Understanding active learning of molecular docking and its applications
Jeonghyeon Kim, Juno Nam, Seongok Ryu
TL;DR
This work analyzes how active learning for molecular docking leverages surrogate GNNs to predict docking scores using only 2D ligand information. It benchmarks six receptors to understand when 2D-only surrogates can reliably identify top docking compounds, revealing that models tend to memorize common structural patterns in high-scoring samples and that predictive accuracy is highest for top-ranked compounds. Greedy and UCB acquisitions maximize recovery of top docking scores, but induce biased sampling that limits rank-order reliability beyond the top tier; uncertainty-driven acquisition yields better overall prediction accuracy. Despite these biases, surrogate-guided screening remains effective for reducing docking costs and identifying actives in large libraries such as EnamineREAL, with practical guidance on when to use 2D surrogates, how to handle receptor pocket characteristics, and potential two-stage or human-in-the-loop strategies.
Abstract
With the advancing capabilities of computational methodologies and resources, ultra-large-scale virtual screening via molecular docking has emerged as a prominent strategy for in silico hit discovery. Given the exhaustive nature of ultra-large-scale virtual screening, active learning methodologies have garnered attention as a means to mitigate computational cost through iterative small-scale docking and machine learning model training.
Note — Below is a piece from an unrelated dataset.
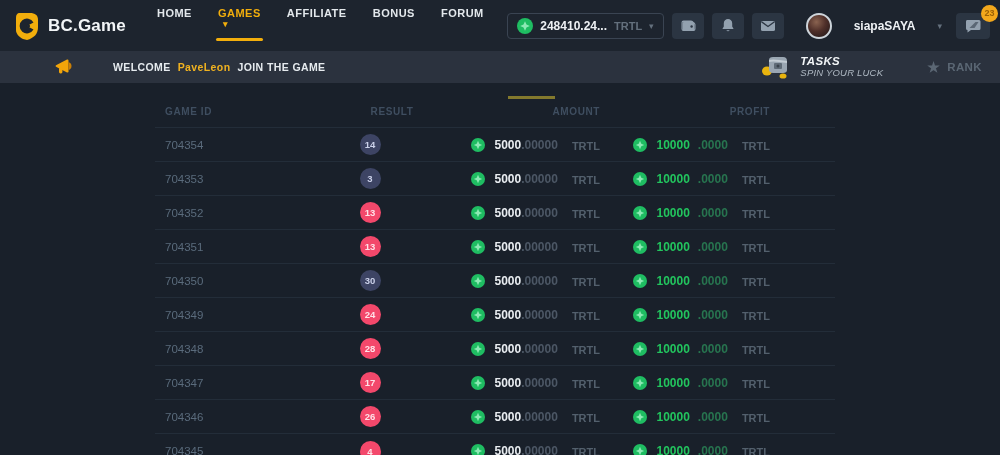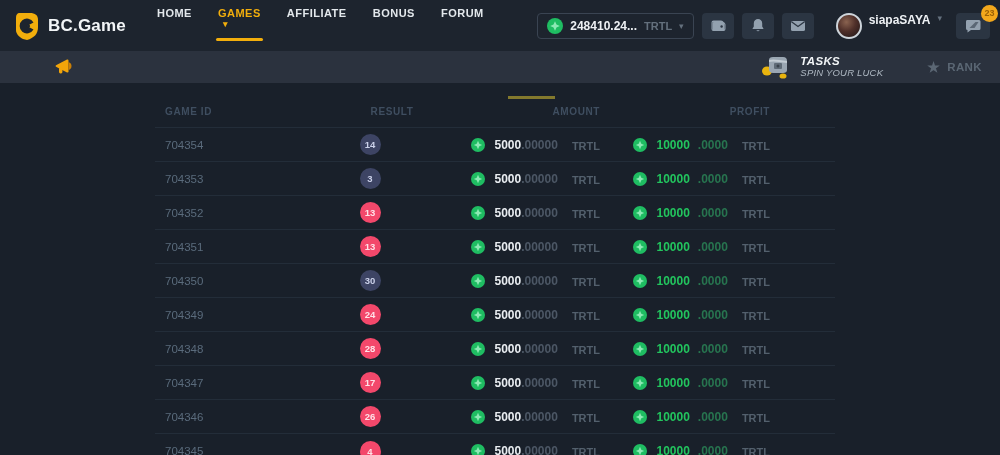"siapaSAYA" .user-group { align-items: flex-start -> center; gap: 7px -> 22px }
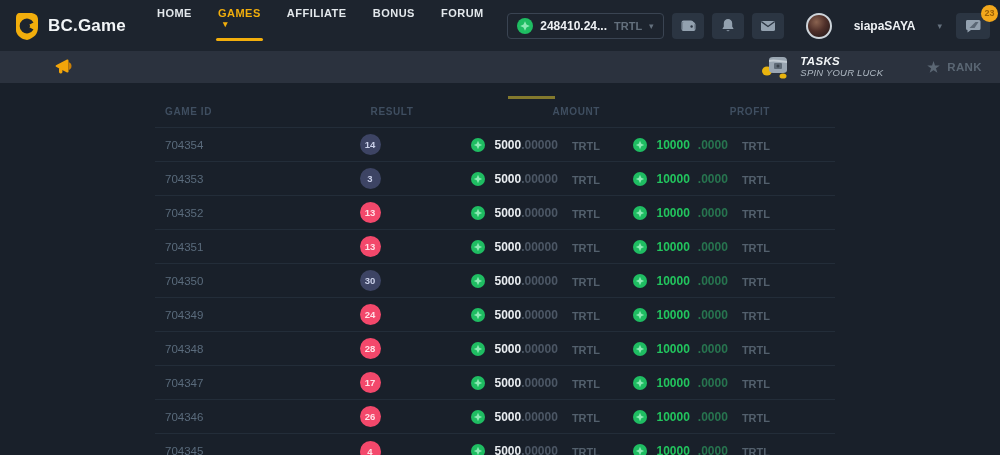"WELCOME" div.banner-msg { html: none -> <div> <span>WELCOME</span> <span>PaveLeon</span> <span>JOIN THE GAME</span> </div> }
While the efficacy of active learning methodologies has been empirically validated in extant literature, a critical investigation remains in how surrogate models can predict docking score without considering three-dimensional structural features, such as receptor conformation and binding poses. In this paper, we thus investigate how active learning methodologies effectively predict docking scores using only 2D structures and under what circumstances they may work particularly well through benchmark studies encompassing six receptor targets. Our findings suggest that surrogate models tend to memorize structural patterns prevalent in high docking scored compounds obtained during acquisition steps. Despite this tendency, surrogate models demonstrate utility in virtual screening, as exemplified in the identification of actives from DUD-E dataset and high docking-scored compounds from EnamineReal library, a significantly larger set than the initial screening pool. Our comprehensive analysis underscores the reliability and potential applicability of active learning methodologies in virtual screening campaigns.